Auditing with osquery: Part Two — Configuration and Implementation

In part one of this series, we covered the basics of the Linux Audit Framework. In this post, we will be focusing on the osquery auditing implementation details. In addition to configuring auditing, we will provide readers with strategies for reducing the performance impact and logging volume that accompanies most auditing configurations.

Enabling auditing with osquery

Command-line flags are the primary method for changing core behaviors in osquery. The list of audit-related flags for a basic configuration are listed below:

  • --audit_allow_sockets=true
    Tells osquery to record network connections (bind() and connect() syscalls)
  • --audit_allow_process_events=true
    Tells osquery to record process executions (execve() syscall)
  • --audit_allow_config=true
    Tells osquery that it is allowed to change audit config options. You may want to disable this if you’re using custom audit rules.
  • --audit_persist=true
    Tells osquery to regain access to the netlink socket if it loses the connection
  • --disable_audit=false
    Tells osquery to enable audit
  • --events_expiry=1
    Tells osquery to expire events after a single select
  • --events_max=500000
    Tells osquery to buffer 500,000 events between SELECTs defined by the query interval
  • --logger_plugin=filesystem
    Tells osquery to log to the filesystem
  • --watchdog_memory_limit=350
    Tells osquery to bump the memory limit to 350mb

These command line flags are commonly saved to /etc/osquery/osquery.flags.

Aside from the command-line flags, you'll want to ensure you are querying the process_events and socket_events tables within your osquery.conf configuration file. 

Palantir has open-sourced our osquery configuration here:

Logging considerations

Choose specific columns to log from each table

Although it may be tempting to simply use a wildcard in your queries (e.g. SELECT * FROM process_events and SELECT * FROM socket_events), consider how much space this data will consume as it scales to 10, 1000, or even 10,000 hosts. If you're able to reduce the average process and socket event size by 25% by only SELECT-ing certain columns, your overall osquery audit logging volume would shrink by 25%. Be selective in the data that you collect to minimize the log volume generated by osquery.

Filter out extraneous events using sql

Consider whether or not you need to record process execution from each and every binary on the system.
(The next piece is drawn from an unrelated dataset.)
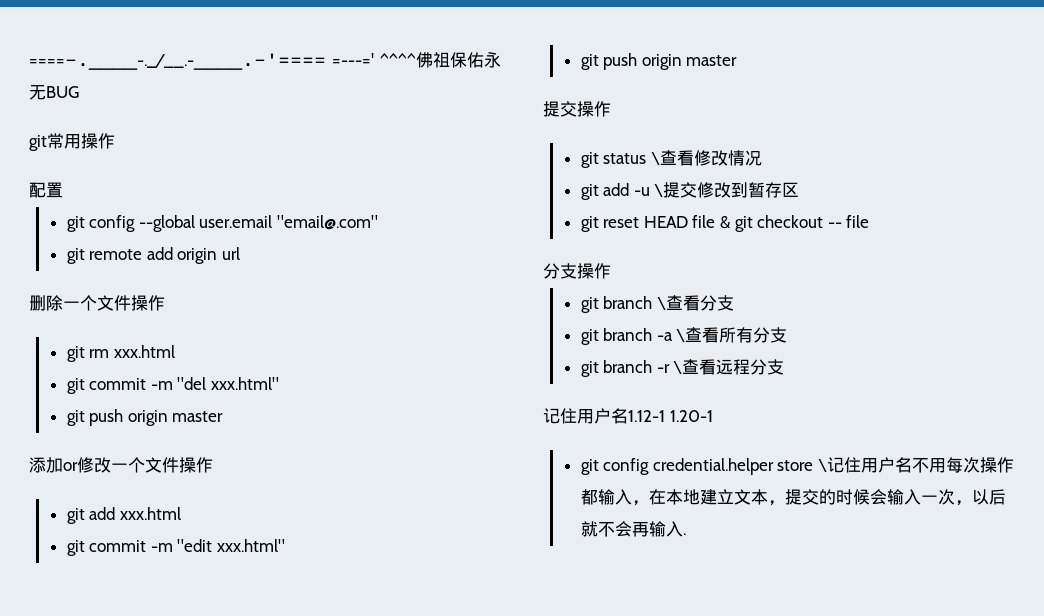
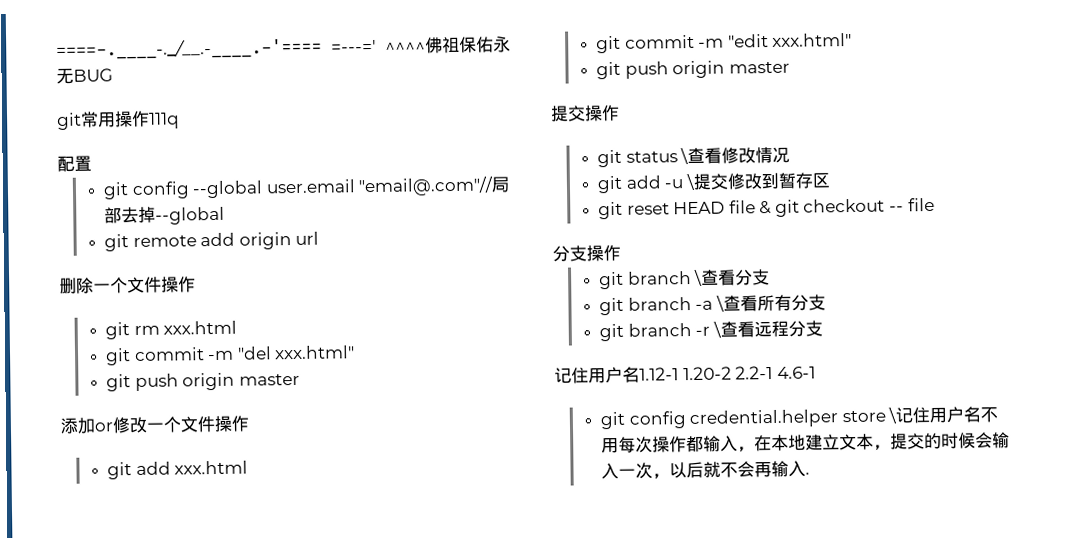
(115, 141) none -> [149,112,180,129] 111q
[277,215,379,230] "email@.com" -> [358,176,511,197] [103,206,225,225] "email@.com"//局部去掉--global
[669,410,713,422] 1.20-1 -> [682,365,816,381] 1.20-2 2.2-1 4.6-1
There are many tools that are used quite frequently, but provide little security or forensic value, for instance awk, sed, tr, cut.
 
Simply creating a query like the following has a negligible performance impact on osquery and can save massive amounts of log volume: 
SELECT * FROM process_events WHERE path NOT IN ('/usr/bin/awk', '/usr/bin/sed', '/usr/bin/tr');
 
Note: As mentioned in part one of this blog post, excluding events in this way does not lower the performance overhead. osquery still has to process events that have been filtered out via SQL, it simply does not log them.

Only record successful socket events

The socket_events table contains a column titled “success” which indicates whether a connection was successful or not. Depending on your log volume requirements, it may be worth determining what percentage of your socket events are successful vs. unsuccessful and potentially filtering out all unsuccessful connections. Obviously, this is a tradeoff between visibility and logging volume.

Monitor top 10 processes by count

At Palantir, we maintain an auditing dashboard to keep tabs on the processes that generate the most logs. If we find that specific processes are generating orders of magnitude more events than others on our systems, we are able to take action and filter them with a one-line change.

Troubleshooting auditing

If you’re having trouble getting osquery to record process and audit events, review each item on the checklist:

  • Ensure osquery is being run as root
  • The proper flags (documented in this post) are present in osquery.flags
  • Queries against the process and/or socket events table are present in osquery.conf
  • osquery.flags and osquery.conf are in the correct location (/etc/osquery on Linux)
  • osquery is installed and running
  • The pid listed in the output of auditctl -s is mapped to an osqueryd process and does not change
  • No other audit consumer (auditd/go-audit/auditbeat) is running concurrently
  • At least one syscall rule is listed in the output of auditctl -l
  • If using syslog, ensure it is configured to allow large messages and is not rate limiting

If you’ve verified all of those items, there are two primary troubleshooting strategies that we use:

  1. Stop any running osquery process and run osqueryd as a foreground process with the --verbose flag and check the output for errors:
    (a) $ osqueryctl stop; osqueryd --flagfile=/etc/osquery/osquery.flags --verbose
  2. Stop any running osquery process and run osqueryi using the hidden
    --audit_debug=true flag:
    (a) $ osqueryctl stop; osqueryi --flagfile=/etc/osquery/osquery.flags --audit_debug=true --verbose
    (b) osqueryi will drop you into an interactive shell, similar to the one presented by sqlite
    (c) The --audit_debug flag will output raw audit events that osqueryd receives from the netlink socket before it has processed them into an internal table. If no audit events appear, it's likely something is misconfigured.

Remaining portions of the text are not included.